Remember, this is measuring pass success rate, pass success rate in the final third, the ratio of shots generated by those final third passes, the rate of shots on goal, and the goals scored. By those measures, Arsenal are easily right up there with teams like Man City and Chelsea.
The problem at Arsenal is defense.
As we know from watching matches this year The Arsenal are struggling with team defense. It’s something that Naveen has pointed out several times in his tactics column and a fact that shows up here in Chris Gluck’s DPWP index which has Arsenal with only the 8th best defense in the league.

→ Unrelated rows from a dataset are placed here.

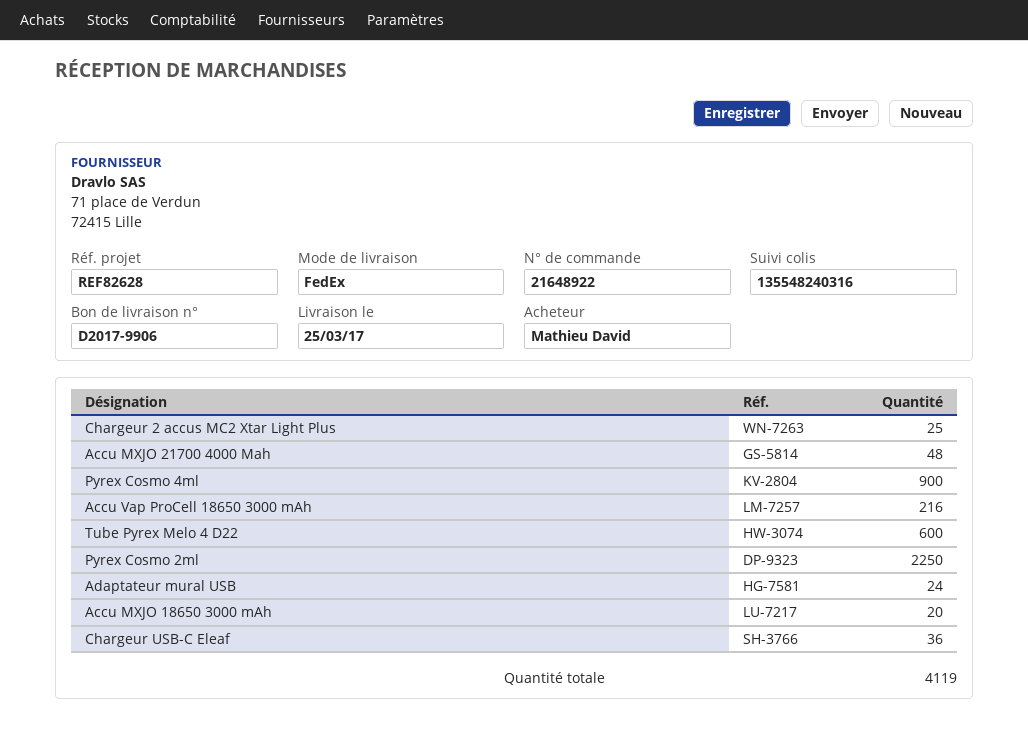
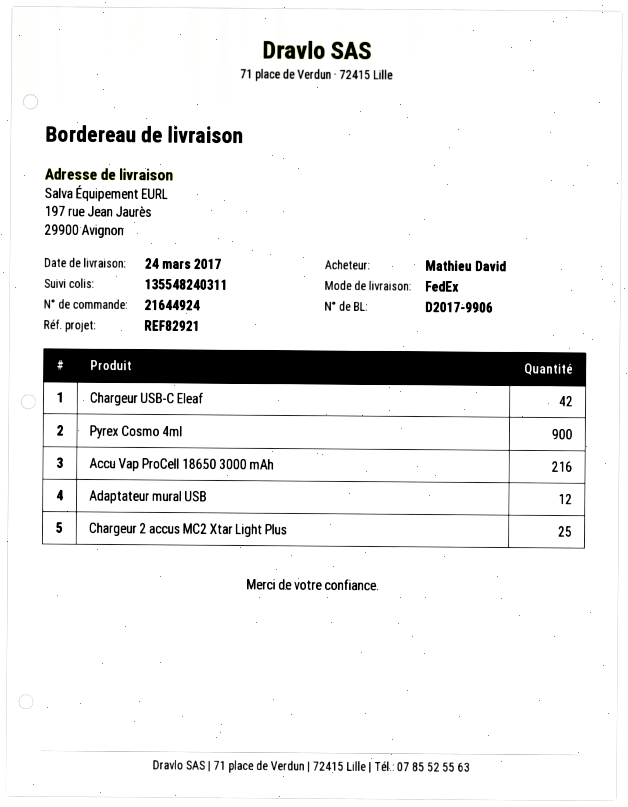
order number: 21648922 -> 21644924
delivery date: 2017-03-25 -> 2017-03-24
reference: REF82628 -> REF82921
tracking number: 135548240316 -> 135548240311
Accu MXJO 21700 4000 Mah: 48 -> none
Tube Pyrex Melo 4 D22: 600 -> none
Pyrex Cosmo 2ml: 2250 -> none
Adaptateur mural USB: 24 -> 12
Accu MXJO 18650 3000 mAh: 20 -> none
Chargeur USB-C Eleaf: 36 -> 42

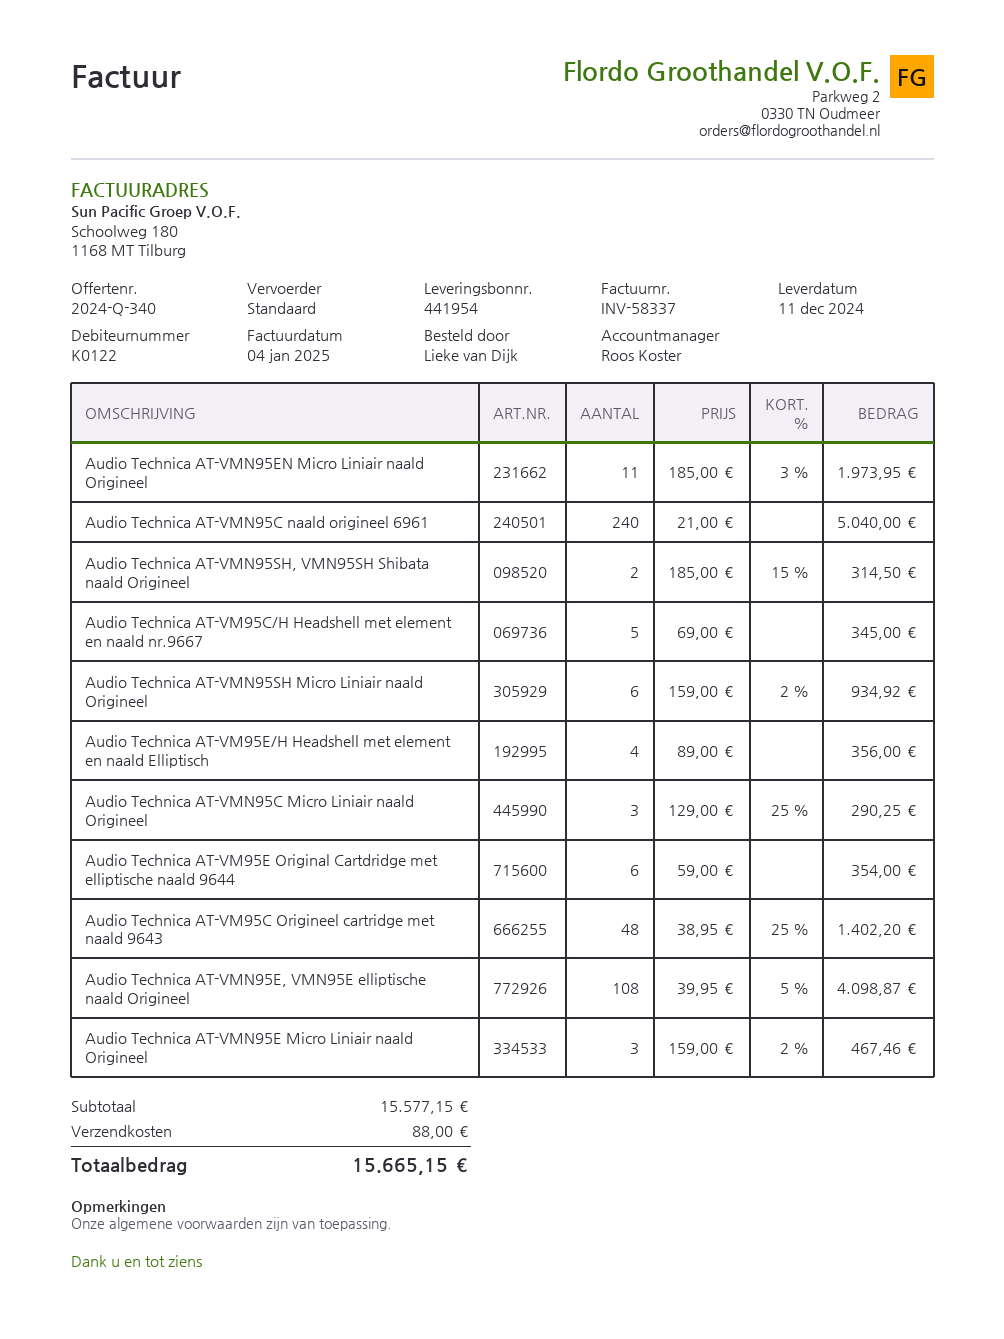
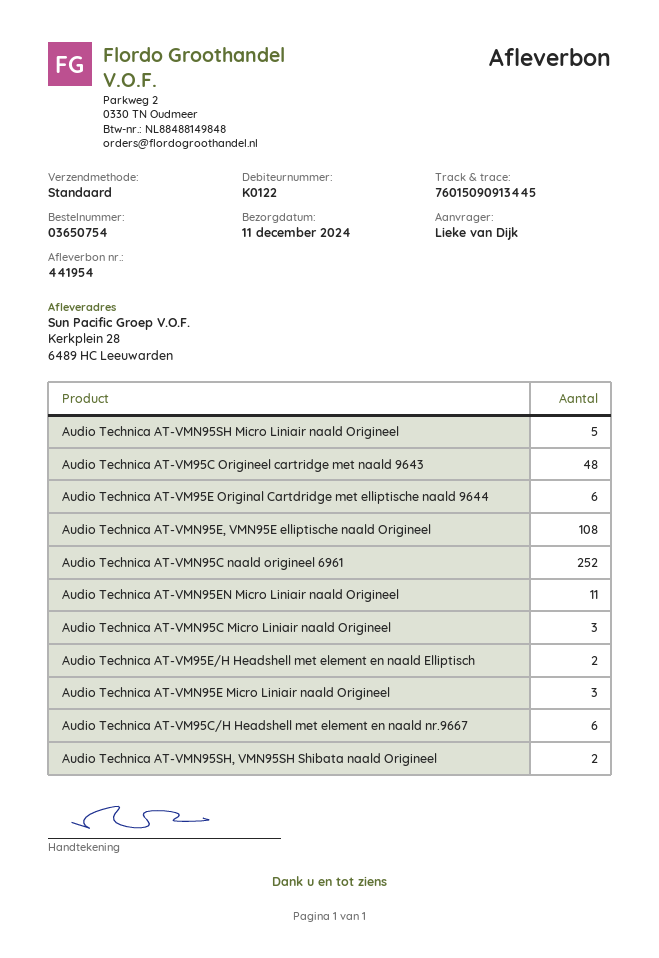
Audio Technica AT-VMN95C naald origineel 6961: 240 -> 252
Audio Technica AT-VM95C/H Headshell met element en naald nr.9667: 5 -> 6
Audio Technica AT-VMN95SH Micro Liniair naald Origineel: 6 -> 5
Audio Technica AT-VM95E/H Headshell met element en naald Elliptisch: 4 -> 2

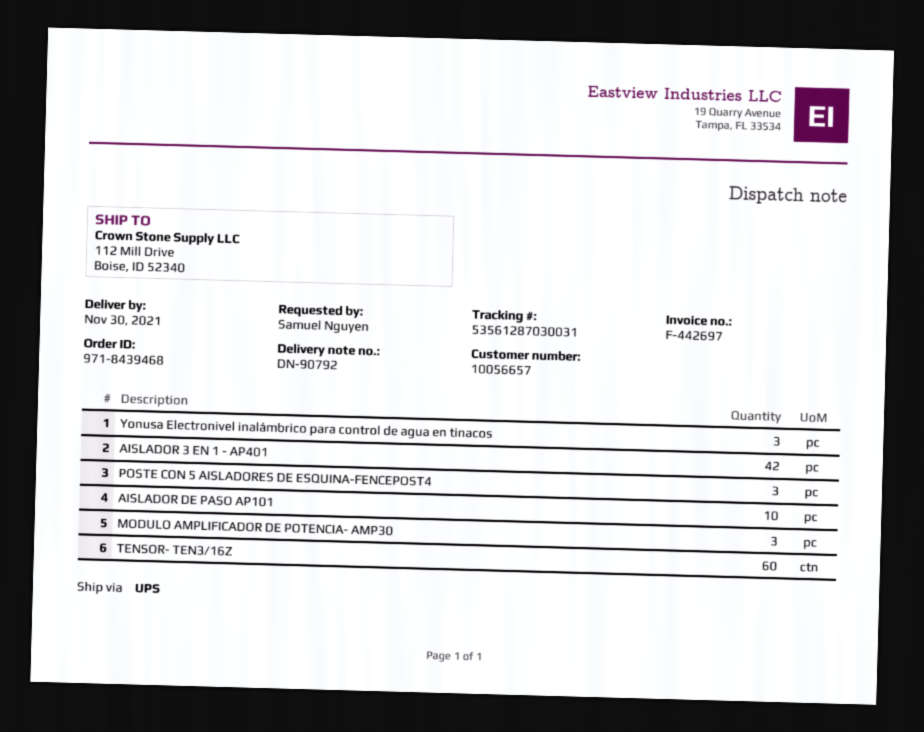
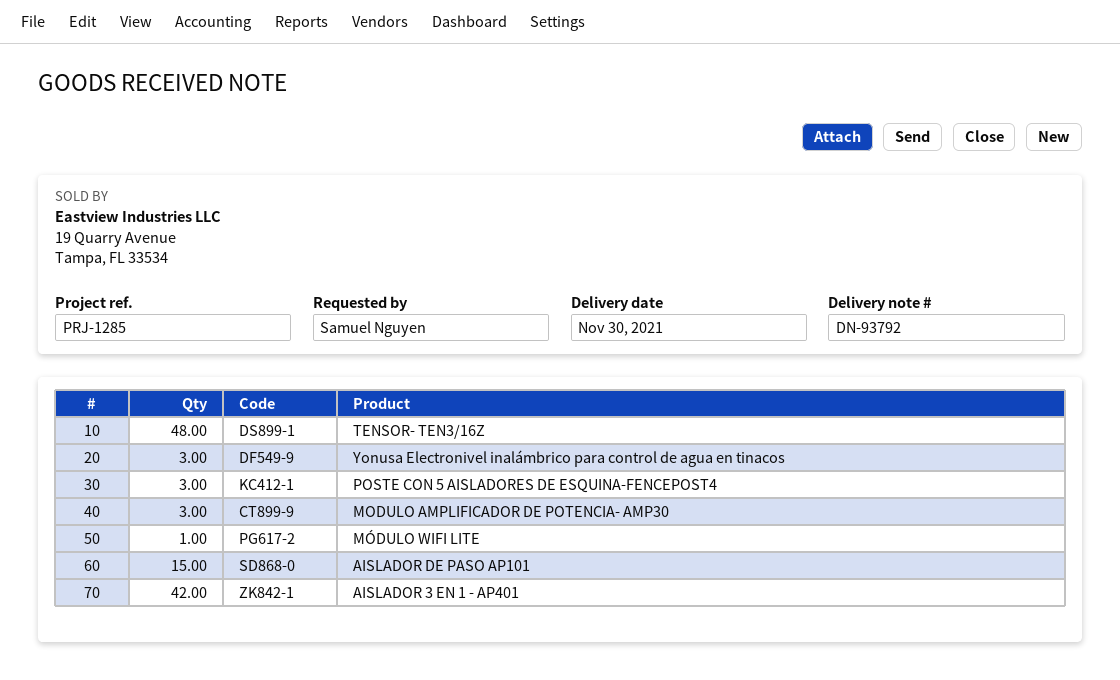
delivery note number: DN-90792 -> DN-93792
AISLADOR DE PASO AP101: 10 -> 15
TENSOR- TEN3/16Z: 60 -> 48
MÓDULO WIFI LITE: none -> 1

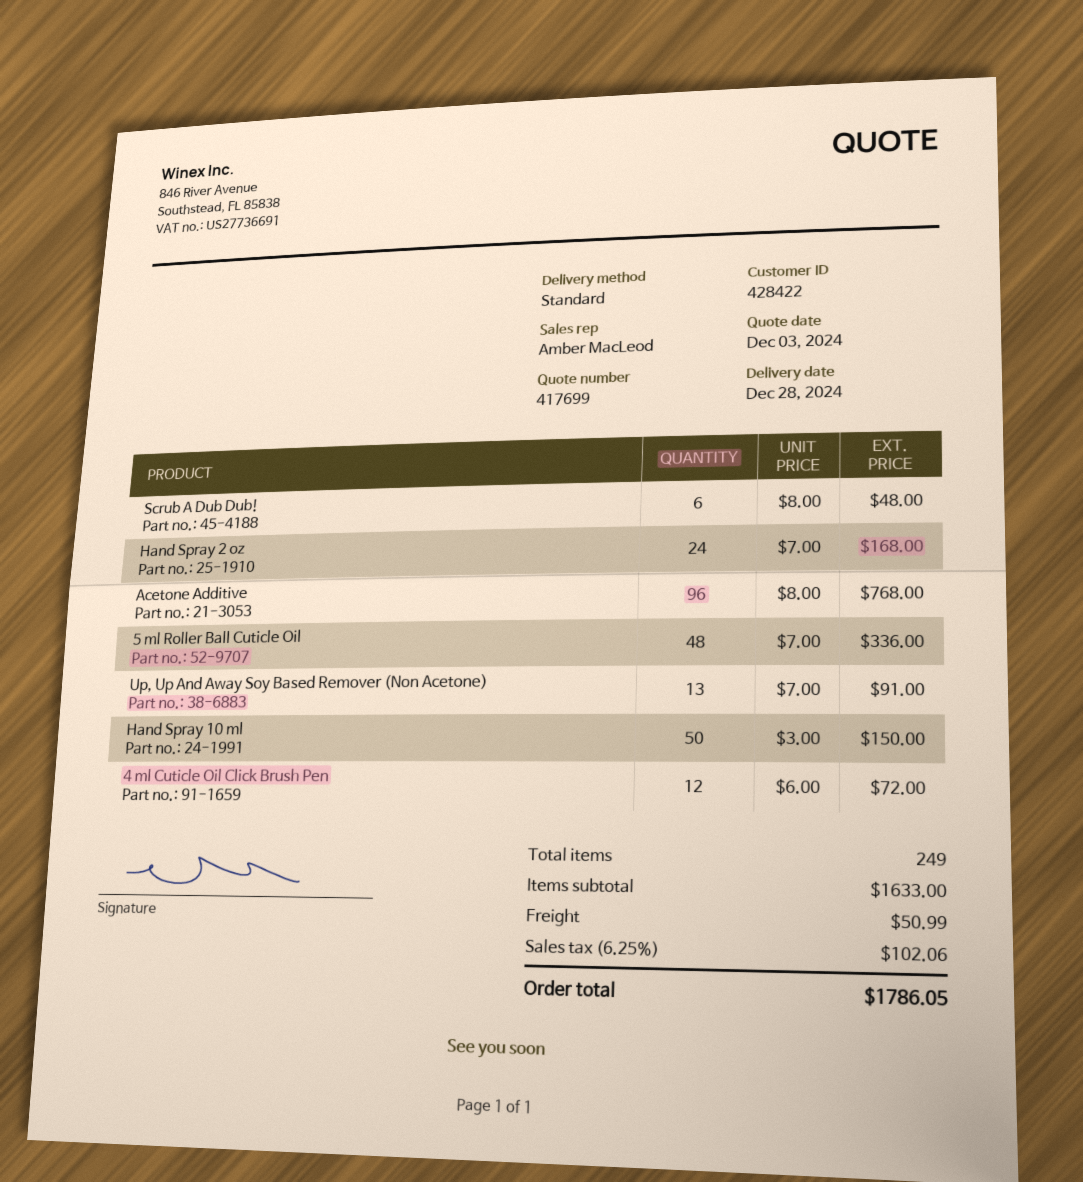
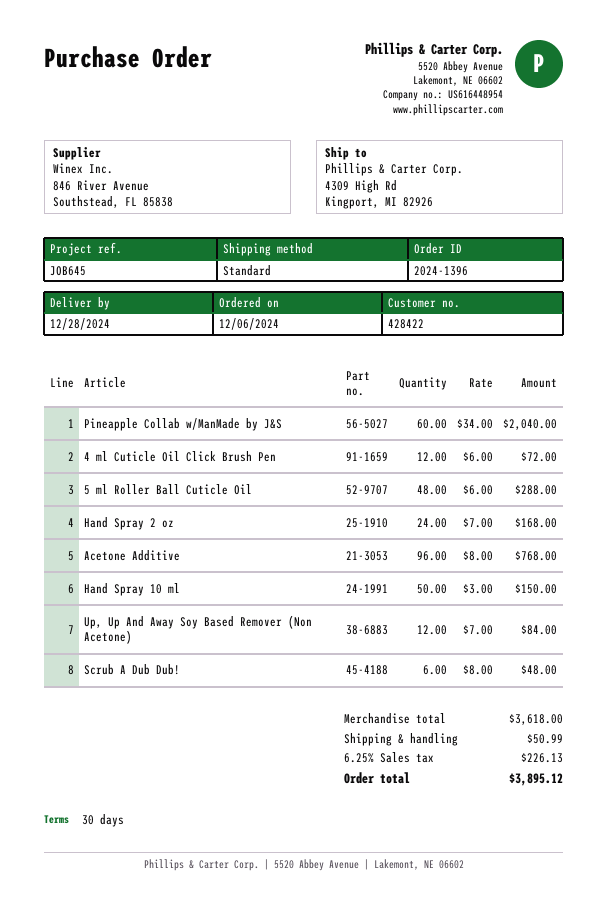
5 ml Roller Ball Cuticle Oil: 48 x 7.00 = 336.00 -> 48 x 6.00 = 288.00
Up, Up And Away Soy Based Remover (Non Acetone): 13 x 7.00 = 91.00 -> 12 x 7.00 = 84.00
Pineapple Collab w/ManMade by J&S: none -> 60 x 34.00 = 2040.00
subtotal: 1633.00 -> 3618.00
tax: 6.25% = 102.06 -> 6.25% = 226.13
total: 1786.05 -> 3895.12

Take the two metrics together and you can see why Arsenal are in 5th place: their offense is good enough for 3rd but their defense is bad enough for 8th. Possession With Purpose isn’t just looking at shot ratios, it isn’t just looking at shot locations, it is looking at all of the qualities that go into attack and defense. When we do that, we see that Arsenal are about exactly where they should be in the League table, 5th, because their defense isn’t stopping the opposition from getting penetrative passes, shots on target, and scoring goals.
I quite like the Possession With Purpose index. It’s accurate. Crazy accurate. And it uses the game’s most vital stats while eschewing the less important stats that people tend to think are important but aren’t. That’s a topic we will cover a bit tomorrow.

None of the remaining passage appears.